Today we are again hanging at Tilapia.  Shu stayed for lunch while setting up my accommodations on Ukerewe, and I am meeting with two other Tanzanian friends this afternoon.  One is the nephew of our patron, Bishop Lukanima, who we lost two years ago.  The other is a young woman sponsored by the Rotary club of Moshi, who has grown into a young leader in the local community and continues to give back in the same spirit that was extended to her.  She has extensive experience in micro-finance with one of the local banks and I hope she can provide us some guidance with the financial institution we are working on for Ukerewe.

 

Tomorrow we leave the luxury of Mwanza for the simple pleasures of Ukerewe (cold showers, warm beer, and fresh Lake Victoria Tilapia).  It is with great regret that I will not see my friend Stephan Cesca, the French pisiciculturiste.  Apparently Tanzanian Immigration Authorities and his business partner were not able to see their way around government red tape, and he was sent back to France.  This is a huge loss for the island, and I hope that he can eventually return to carry out the fish farming that he was so passionately pursuing.

 

As in the past, I will have to stay in Nansio, the capital city on the island as there is no accommodation at the site of our project at Kabuhinzi.  I have been keeping the yoga up in preparation for the 45 minute roller coaster ride on the back of the BodaBoda motorcycle taxi.
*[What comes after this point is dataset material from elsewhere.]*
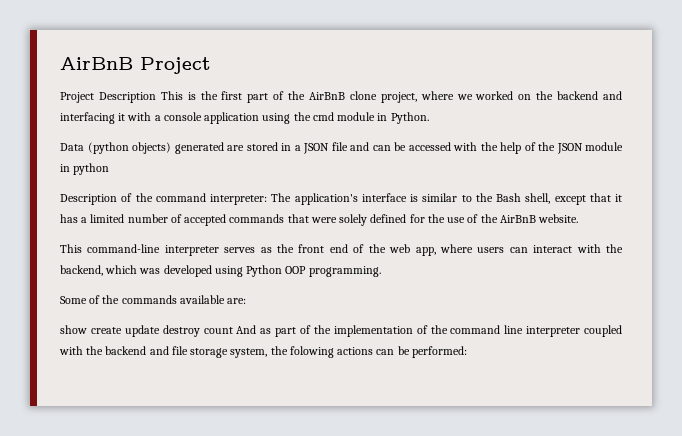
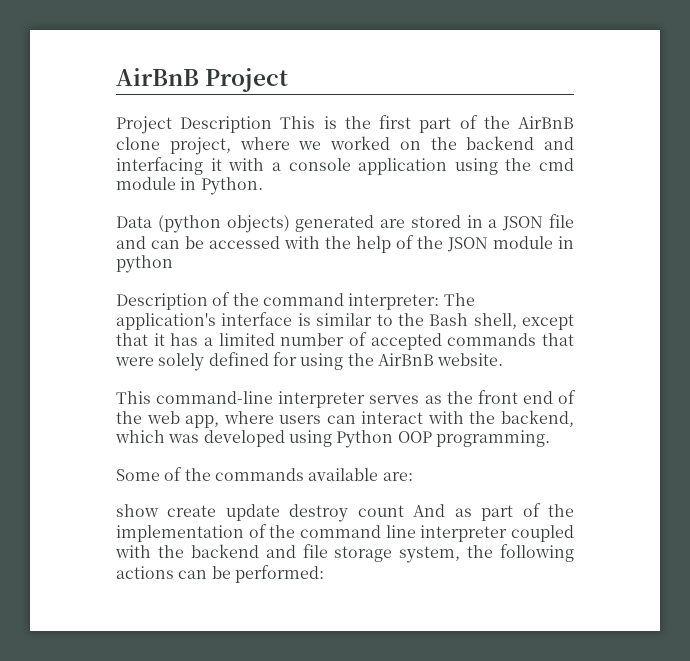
- Description of the command interpreter: The application's interface is similar to the Bash shell, except that it has a limited number of accepted commands that were solely defined for the use of the AirBnB website.
+ Description of the command interpreter: The application's interface is similar to the Bash shell, except that it has a limited number of accepted commands that were solely defined for using the AirBnB website.
- show create update destroy count And as part of the implementation of the command line interpreter coupled with the backend and file storage system, the folowing actions can be performed:
+ show create update destroy count And as part of the implementation of the command line interpreter coupled with the backend and file storage system, the following actions can be performed:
One week of this will cure any middle-aged desire to own a motorcycle.

 

In addition to completing our work at the Kabuhinzi school, we will be investigating a permanent base of operations for the next phase of our community involvement.  This will likely be in Murutunguru which is the largest village in the ward which includes the Kabuhinzi school.  We will be laying the ground work for the next phase of my Rotary Club’s Signature project and there are some really exciting developments which I will save for the next update.